The Innovation (Sep 2024)
Exploring geometry of genome space via Grassmann manifolds
Abstract
Summary: It is important to understand the geometry of genome space in biology. After transforming genome sequences into frequency matrices of the chaos game representation (FCGR), we regard a genome sequence as a point in a suitable Grassmann manifold by analyzing the column space of the corresponding FCGR. To assess the sequence similarity, we employ the generalized Grassmannian distance, an intrinsic geometric distance that differs from the traditional Euclidean distance used in the classical k-mer frequency-based methods.
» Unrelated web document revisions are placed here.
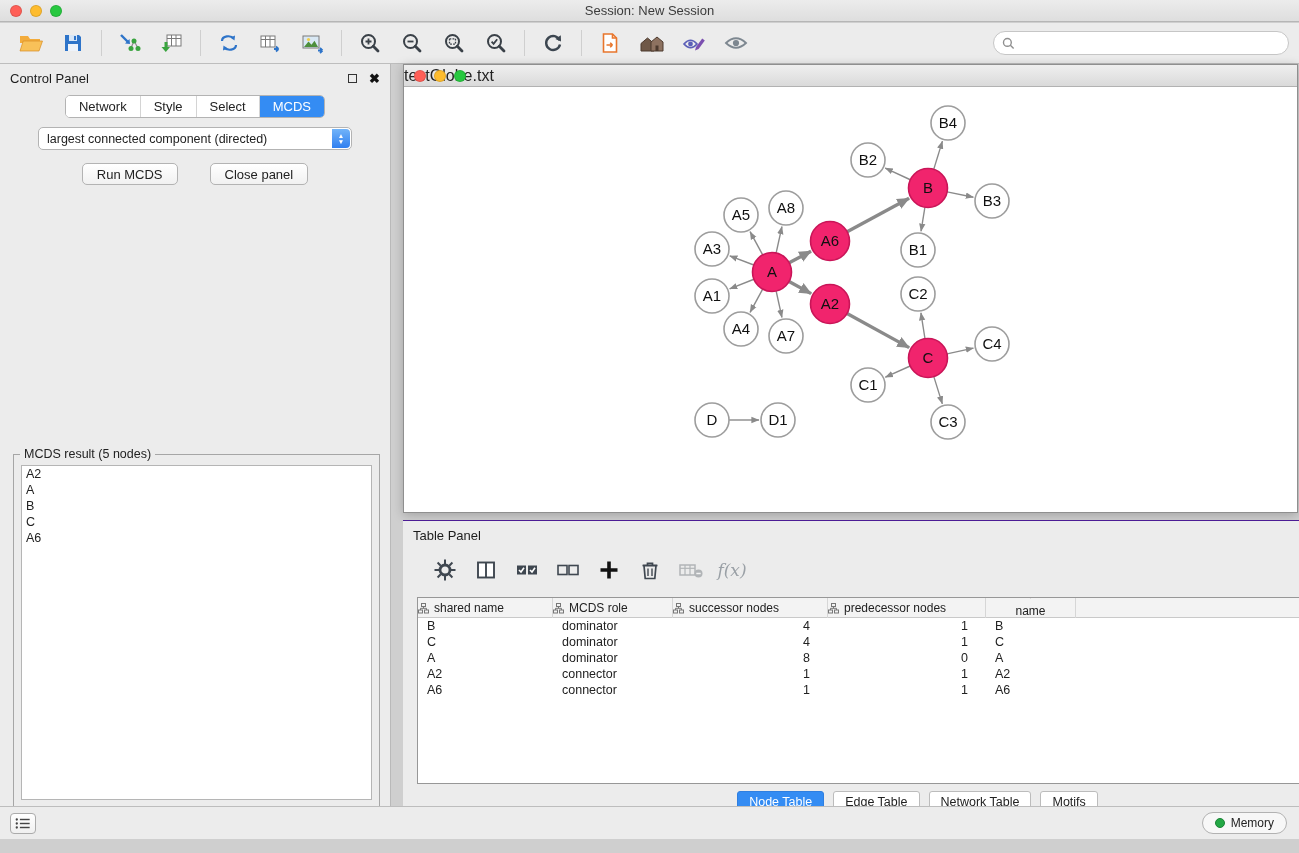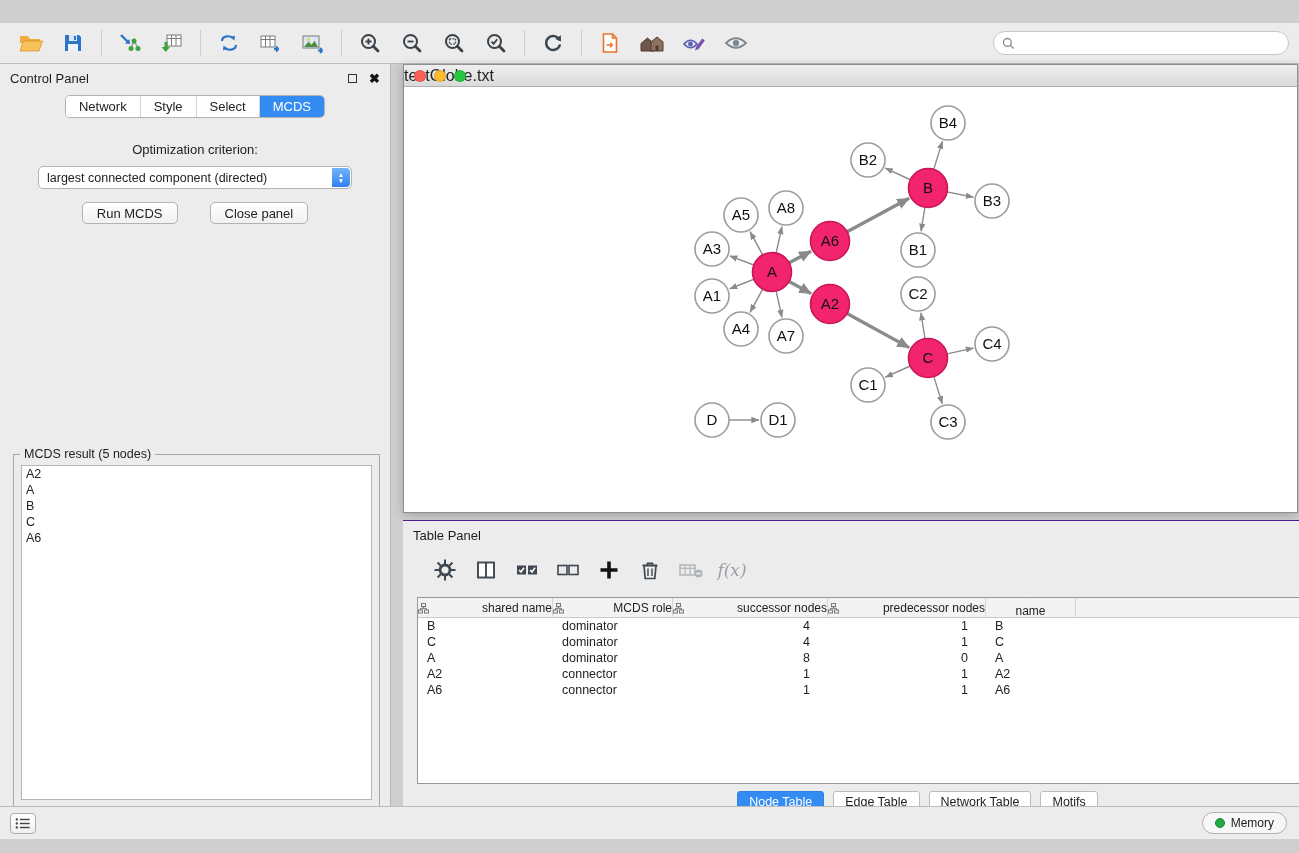--- a/index.html
+++ b/index.html
@@ -64,21 +64,21 @@
   .net-canvas { position:absolute; top:23px; left:0; right:0; bottom:0; background:#fff; overflow:hidden; }
   svg text { font-family:"Liberation Sans", sans-serif; }
 
   
   .table-panel { position:absolute; left:403px; top:456px; width:1029px; bottom:0; background:#ececec; border-top:1px solid #4c1d95; }
   .tp-toolbar { display:flex; align-items:center; gap:9px; padding:6px 0 4px 26px; }
   .tp-btn { width:32px; height:30px; display:flex; align-items:center; justify-content:center; }
   .fx { font-family:"DejaVu Serif", serif; font-style:italic; font-size:17px; color:#9aa0a6; }
   .table-area { position:absolute; left:14px; right:8px; top:76px; bottom:36px; background:#fff; border:1px solid #979797; overflow:hidden; }
   .thead { display:flex; background:#f3f3f3; border-bottom:1px solid #c9c9c9; height:20px; }
-  .th { display:flex; align-items:center; justify-content:space-between; gap:5px; font-size:12px; color:#222;
+  .th { display:flex; align-items:center; justify-content:flex-start; gap:5px; font-size:12px; color:#222;
     border-right:1px solid #d6d6d6; height:20px; }
   .tbody { }
   .tr { display:flex; height:16px; align-items:center; }
   .td { font-size:12.5px; line-height:16px; white-space:nowrap; overflow:hidden; }
   .td.left { text-align:left; padding-left:9px; }
   .td.right { text-align:right; padding-right:18px; }
   .table-tabs { position:absolute; bottom:7px; left:0; right:0; display:flex; justify-content:center; gap:9px; }
   .ttab { padding:3px 11px; font-size:12.5px; background:#fff; border:1px solid #bcbcbc; border-radius:3px; color:#222; }
   .ttab.active { background:#348cf3; border-color:#2f7fe0; color:#fff; }
 
@@ -88,20 +88,28 @@
     border:1px solid #ababab; border-radius:4px; display:flex; align-items:center; justify-content:center; }
   .memory-btn { position:absolute; right:12px; top:5px; height:22px; border:1px solid #b2b2b2; border-radius:11px;
     background:#f7f7f7; display:flex; align-items:center; gap:6px; padding:0 12px; font-size:12px; color:#222; }
   .mem-dot { width:10px; height:10px; border-radius:50%; background:#23a845; border:1px solid #1c8437; }
 </style>
 </head>
 <body>
 
 <div class="app">
 
+  <div class="titlebar">
+    <div class="traffic">
+      <span class="light red"></span>
+      <span class="light yellow"></span>
+      <span class="light green"></span>
+    </div>
+    <span>Session: New Session</span>
+  </div>
 
   <div class="toolbar">
     <div class="tbtn">
       <svg viewBox="0 0 26 22" width="26" height="22">
           <path d="M2 4 h8 l2 3 h10 v4 H2 z" fill="#f3ac3c"></path>
           <path d="M2 19 L5.2 9 h19.3 L21 19 z" fill="#f8c159" stroke="#d98d22" stroke-width="0.7"></path>
         </svg>
     </div>
     <div class="tbtn">
       <svg viewBox="0 0 22 22" width="22" height="22">
@@ -242,21 +250,20 @@
         </span>
       </div>
       <div class="seg">
         <div class="seg-inner">
           <div class="seg-tab">Network</div>
           <div class="seg-tab">Style</div>
           <div class="seg-tab">Select</div>
           <div class="seg-tab active">MCDS</div>
         </div>
       </div>
-      <div class="opt-label">Optimization criterion:</div>
       <div class="combo">
         <span>largest connected component (directed)</span>
         <span class="combo-arrows">
             <span>▲</span>
             <span>▼</span>
           </span>
       </div>
       <div class="btn-row">
         <button class="mac-btn">Run MCDS</button>
         <button class="mac-btn">Close panel</button>

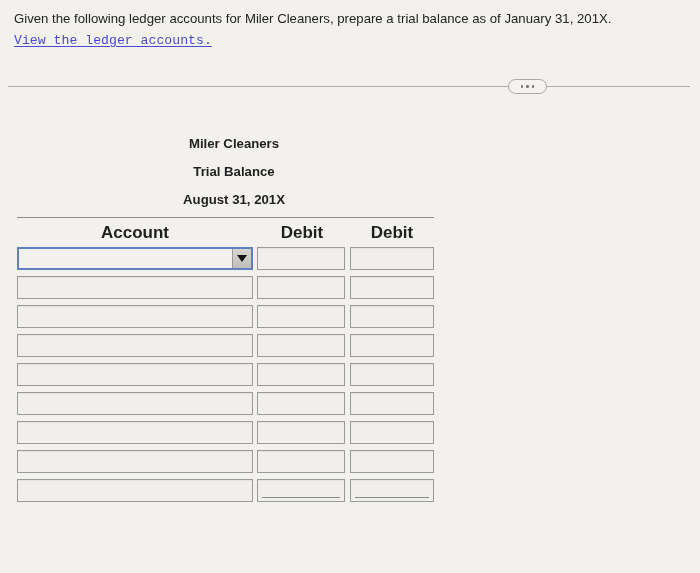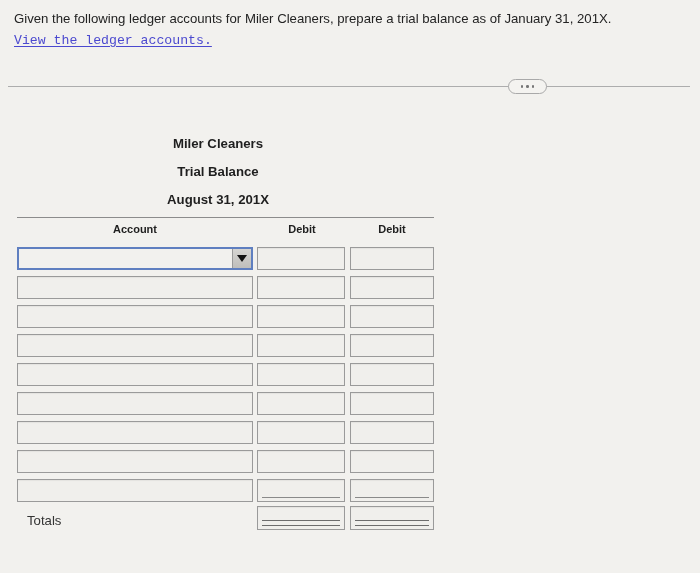--- a/index.html
+++ b/index.html
@@ -80,21 +80,21 @@
   
   #worksheet {
     position: absolute;
     left: 0;
     top: 130px;
     width: 460px;
   }
   #statement-heading {
     width: 434px;
     text-align: center;
-    padding-left: 1px;
+    padding-left: 17px;
     box-sizing: content-box;
   }
   .heading-line {
     font-size: 13.2px;
     font-weight: bold;
     color: #1f1f1f;
     height: 28px;
     line-height: 28px;
   }
 
@@ -105,21 +105,21 @@
     background: #8c8c8c;
   }
 
   #column-headers {
     position: relative;
     height: 26px;
   }
   .col-head {
     position: absolute;
     top: 5px;
-    font-size: 11px;
+    font-size: 17px;
     font-weight: bold;
     color: #1f1f1f;
     text-align: center;
   }
   #col-head-account { left: 17px;  width: 236px; }
   #col-head-debit   { left: 258px; width: 88px;  }
   #col-head-credit  { left: 350px; width: 84px;  }
 
   
   #rows { position: relative; }
@@ -291,23 +291,14 @@
         <div class="account-cell"></div>
         <div class="amount-cell debit">
           <div class="single-rule"></div>
         </div>
         <div class="amount-cell credit">
           <div class="single-rule"></div>
         </div>
       </div>
     </div>
 
-  <div id="totals-row">
-    <div id="totals-label">Totals</div>
-    <div class="amount-cell debit">
-      <div class="double-rule"></div>
-    </div>
-    <div class="amount-cell credit">
-      <div class="double-rule"></div>
-    </div>
-  </div>
 
 </div>
 
 </body></html>

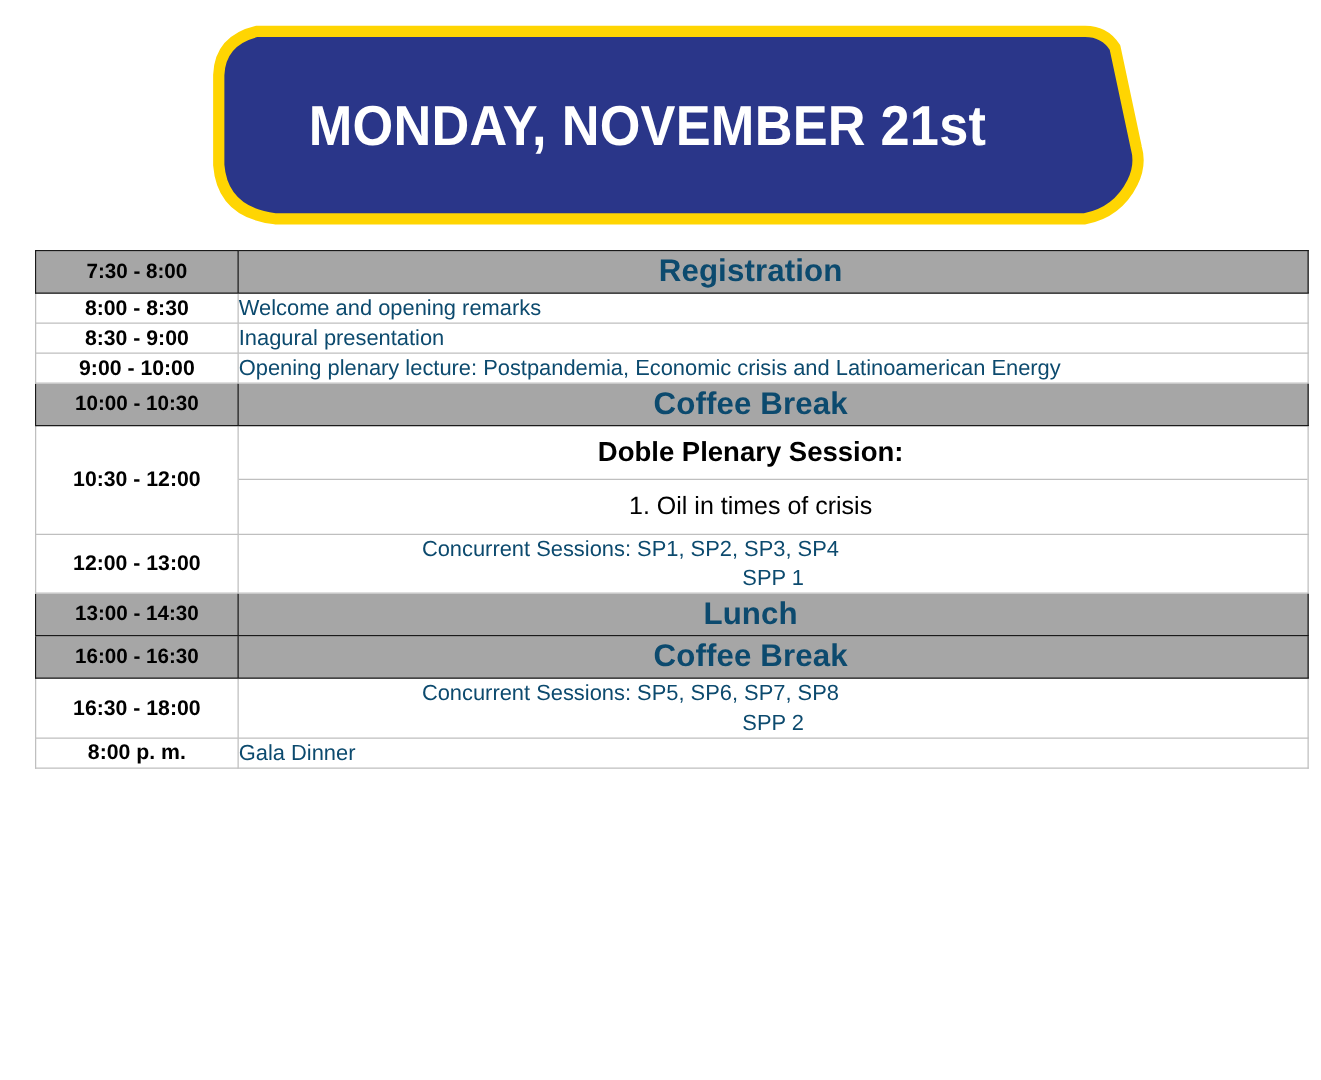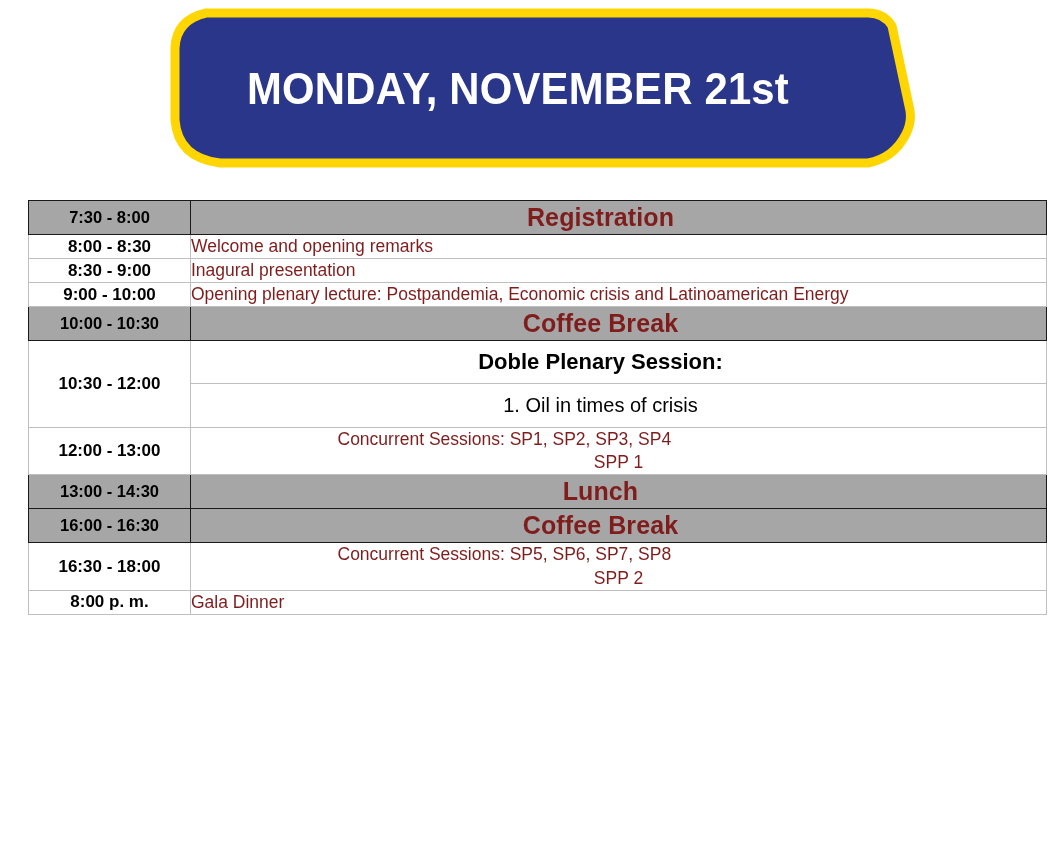--- a/index.html
+++ b/index.html
@@ -14,21 +14,21 @@
     position: relative;
     font-family: "Liberation Sans", sans-serif;
     -webkit-font-smoothing: antialiased;
     overflow: hidden;
   }
 
   
   .banner-wrap {
     position: absolute;
     left: 168px;
-    top: 8px;
+    top: 20px;
     width: 748px;
     height: 162px;
   }
   .banner-svg {
     position: absolute;
     left: 0;
     top: 0;
     width: 748px;
     height: 162px;
     display: block;
@@ -75,21 +75,21 @@
   .r-time {
     text-align: center;
     font-weight: bold;
     font-size: 17px;
     color: #000000;
     padding: 4px 6px;
     white-space: nowrap;
   }
   .r-desc {
     font-size: 17.5px;
-    color: #7f1d1d;
+    color: #0c4a6e;
     padding: 6px 0 6px 22px;
     line-height: 1.32;
   }
 
   
   tr.row-normal td {
     background: #ffffff;
     border-top: 1px solid #bfbfbf;
     border-bottom: 1px solid #bfbfbf;
   }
With this method, we constructed phylogenetic trees for various genome datasets, including influenza A virus hemagglutinin gene, Orthocoronavirinae genome, and SARS-CoV-2 complete genome sequences. Our comparative analysis with multiple sequence alignment and alignment-free methods for large-scale sequences revealed that our method, which employs the subspace distance between the column spaces of different FCGRs (FCGR-SD), outperformed its competitors in terms of both speed and accuracy. In addition, we used low-dimensional visualization of the SARS-CoV-2 genome sequences and spike protein nucleotide sequences with our methods, resulting in some intriguing findings. We not only propose a novel and efficient algorithm for comparing genome sequences but also demonstrate that genome data have some intrinsic manifold structures, providing a new geometric perspective for molecular biology studies.